E nessa fusão reforçada, Jia Zhangke filma o romance em conformidade com o crime sem cair nas armadilhas da transgressão passional, num registo que povoa um território cinzento algures no consciente da nossa moralidade. Sim, “Ash is Purest White” é essa distinção da cinza, a ambiguidade materializada, como a mais digna das cores a vestir, é um Cinema sem a palavra do julgamento. Com isso, surge um sentimento mais avesso à ocidentalização, com Hollywood e os seus círculos morais a serem as novas vítimas dessa fragmentação simbólica de Jia Zhangke.

A atriz Zhao Tao é novamente a arma do crime, como sempre cúmplice do realizador neste seu percurso. Ela, integrando o papel da mulher num ciclo ilícito inteiramente masculino, a perdida dama de Xangai que apela por esses códigos neo-noir, desprendendo-se disso mesmo na sua busca inerente e emocional. A atriz corresponde com exatidão a essa serventia imposta por Zhangke, a boneca ideal por essa China profunda em plena segmentação. Todavia, ela não é somente a infiltrada nessa doutrina autoral. Há um compromisso com a câmara, uma vontade indómita de atribuir a vida a uma natureza morta sem vias de ressurreição (“Still Life”).
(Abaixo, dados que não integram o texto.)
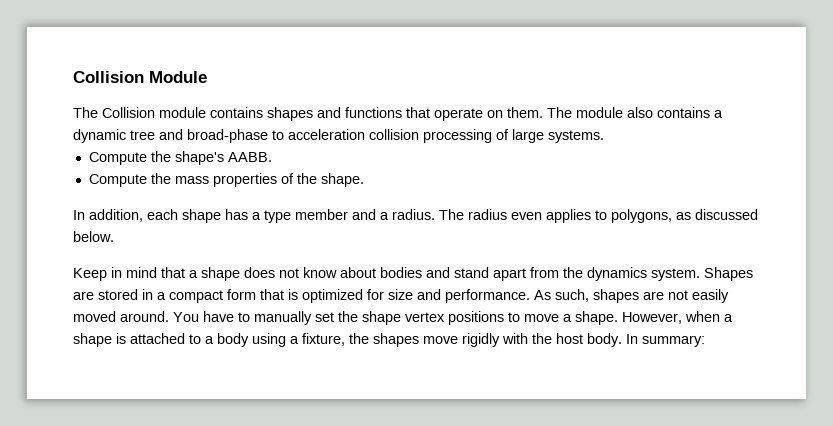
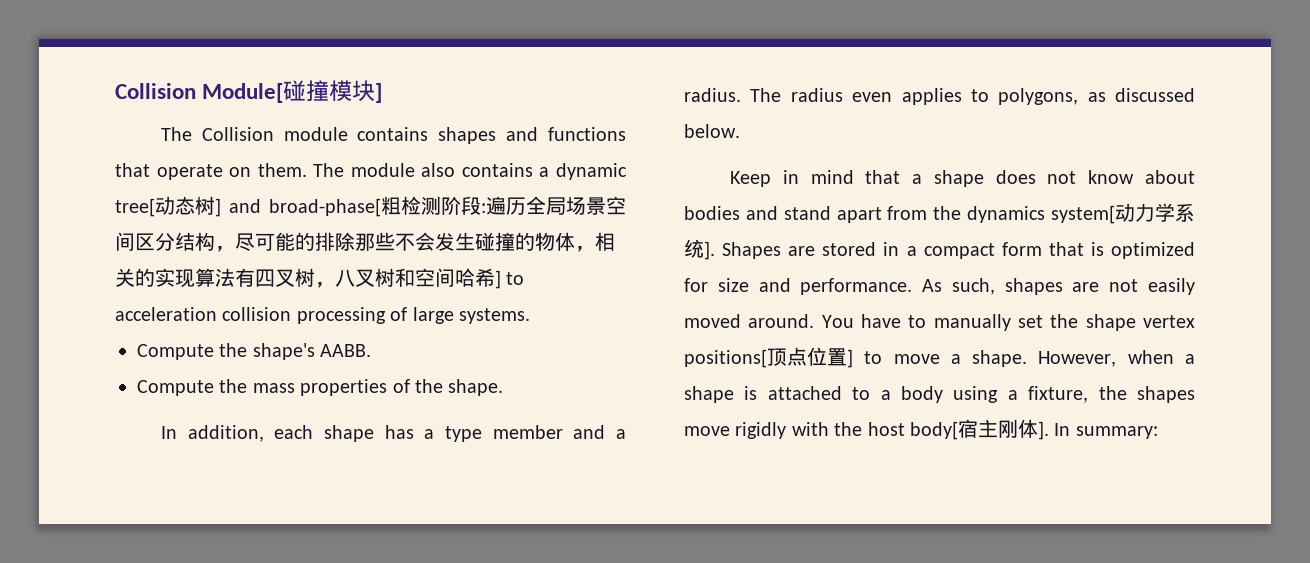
- Collision Module
+ Collision Module[碰撞模块]
- The module also contains a dynamic tree and broad-phase to acceleration collision processing of large systems.
+ The module also contains a dynamic tree[动态树] and broad-phase[粗检测阶段:遍历全局场景空间区分结构，尽可能的排除那些不会发生碰撞的物体，相关的实现算法有四叉树，八叉树和空间哈希] to acceleration collision processing of large systems.
- Keep in mind that a shape does not know about bodies and stand apart from the dynamics system.
+ Keep in mind that a shape does not know about bodies and stand apart from the dynamics system[动力学系统].
- You have to manually set the shape vertex positions to move a shape.
+ You have to manually set the shape vertex positions[顶点位置] to move a shape.
- However, when a shape is attached to a body using a fixture, the shapes move rigidly with the host body.
+ However, when a shape is attached to a body using a fixture, the shapes move rigidly with the host body[宿主刚体].

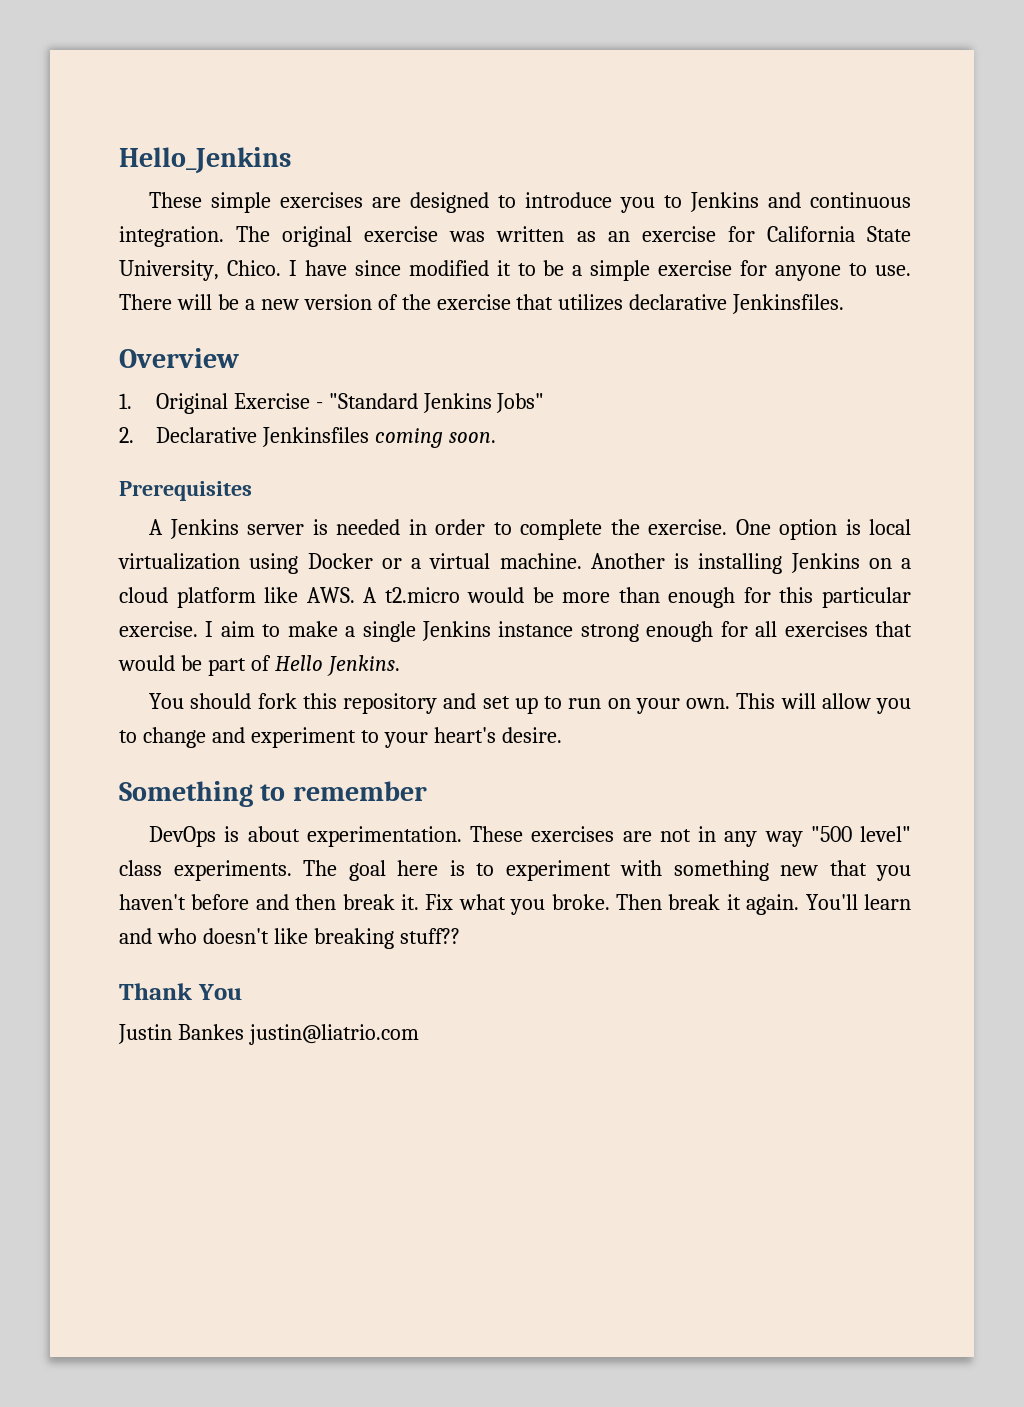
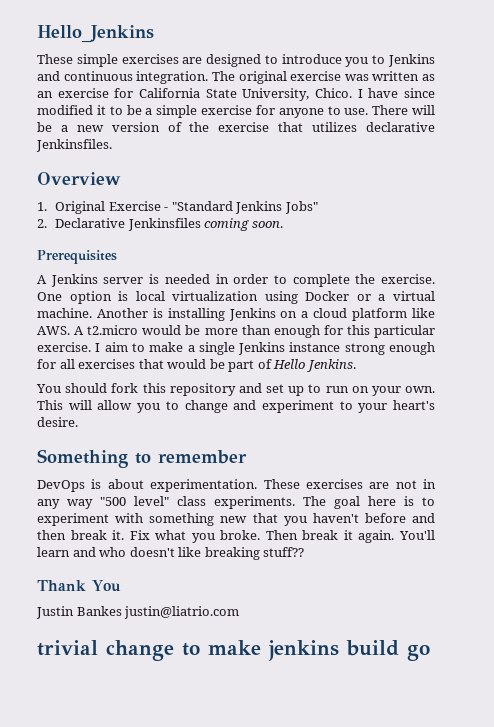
+ trivial change to make jenkins build go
Numa das sequências mais vibrantes desta obra, num ajuste de contas à mercê de todos, Zhao Tao prepara a sua intervenção de arma em punho. Os seus movimentos acompanham os devaneios territoriais da câmara (ou será vice-versa?), uma submissão como flautista e a sua naja embicando e bailando perante as mais antigas lições de cinema. Como já diria Griffith, para um filme basta uma “arma e uma mulher”, e  “Ash is Purest White” é mais uma lição ocidental que Jia Zhangke prescreve com essa emancipação balística.

Um turbilhão que se afasta da metáfora prolongada de “Mountains May Depart”, um “monstro” frankensteniano que interpela o Cinema como uma arte de criatividade quase eclética.